Kamal, 26 ans, étudiant en sciences politiques
« Le Maroc est un pays riche, dont les habitants sont hélas pauvres. Cela fait des années et des années que l’on attend un vrai changement. Malheureusement, cela ne vient toujours pas.
D’un point de vue politique, le despotisme est de rigueur. C’est un leurre que de dire que le Maroc est une démocratie aujourd’hui. Personnellement, je trouve ridicules et stupides les gens qui le pensent.
La démocratie, ce n’est pas seulement un « soupçon » de libertés. C’est surtout une séparation de pouvoirs, une justice indépendante, des élections libres et transparentes et un véritable Etat de droit avec comme corollaires des libertés d’expression, d’association...etc.
Sur le plan social, les disparités sont toujours aussi flagrantes.
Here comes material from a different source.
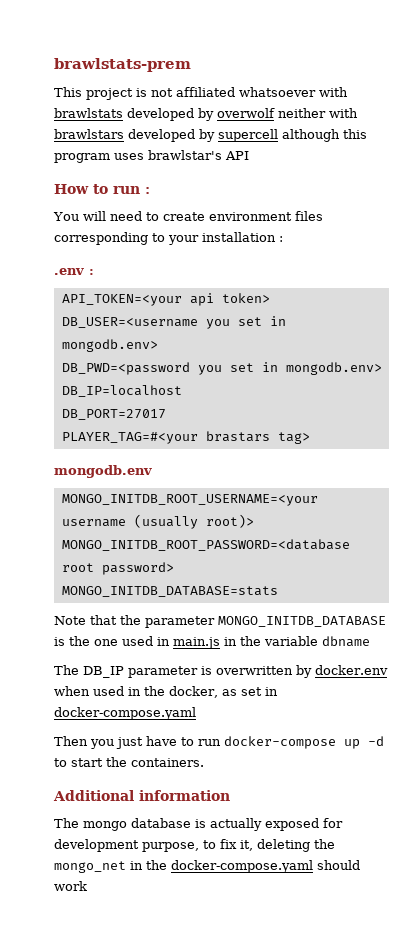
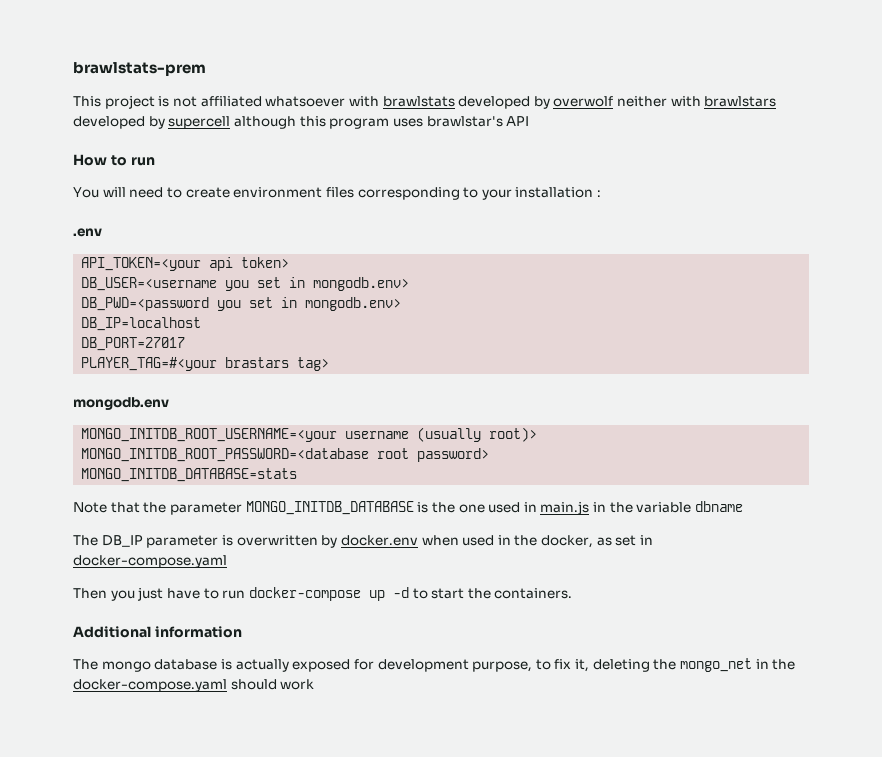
[145,187,150,194] : -> (155, 161) none
[89,269,94,275] : -> (102, 232) none

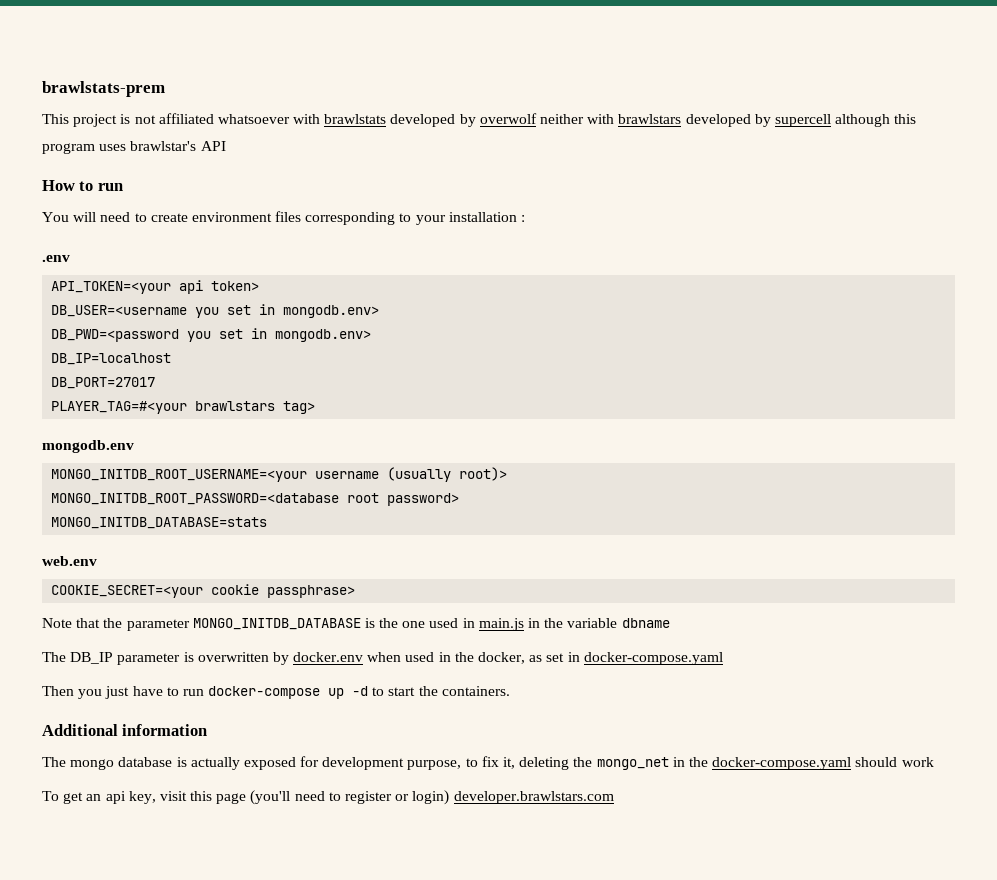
[225,357,290,368] brastars -> [195,401,276,411] brawlstars
(298, 475) none -> [42,556,97,566] [51,584,356,598] // web.env // COOKIE_SECRET=<your cookie passphrase>
(315, 684) none -> [42,790,614,805] // To get an api key, visit this page (you'll need to register or login) developer.brawlstars.com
Sur la route Taddart à Casablanca, deux mondes se côtoient : le monde de la misère face à celui de l’opulence.
Globalement, la vie du citoyen Lambda ne s’améliore point. Les transports publics sont toujours dans un état lamentable, les routes le sont aussi, et la situation de la santé et de l’enseignement publics laisse beaucoup à désirer.
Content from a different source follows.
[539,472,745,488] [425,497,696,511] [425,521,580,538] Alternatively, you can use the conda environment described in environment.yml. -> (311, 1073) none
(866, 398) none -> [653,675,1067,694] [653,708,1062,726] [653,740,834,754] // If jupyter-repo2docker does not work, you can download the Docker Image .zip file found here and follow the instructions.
Paradoxalement, le Maroc « avance » à pas sûrs quand il s’agit de corruption, d’immigration clandestine, d’accidents de la circulation, d’exportation de drogue...
Ceci dit, je reste convaincu que l’avenir sera plus radieux. Comme Romain Rolland, j’estime donc qu’il faut allier le pessimisme de l’intelligence à l’optimisme de la volonté ».
Zakaria, 19 ans, étudiant en économie
Politiquement : étant un « profane » en la matière, je ne pourrais décrire en réelle connaissance de cause le contenu politique marocain. Ceci n’empêche cependant pas mon assimilation de certaines réalités flagrantes tel le manque total de crédibilité de la quasi-totalité des partis politiques, le climat soporifique régnant sur le parlement (dû selon certains à un problème des bouches d’aération !), les dépassements enregistrés en matière de droits de l’homme, une presse novice et non sérieuse ou que l’on cherche à museler dans le cas contraire...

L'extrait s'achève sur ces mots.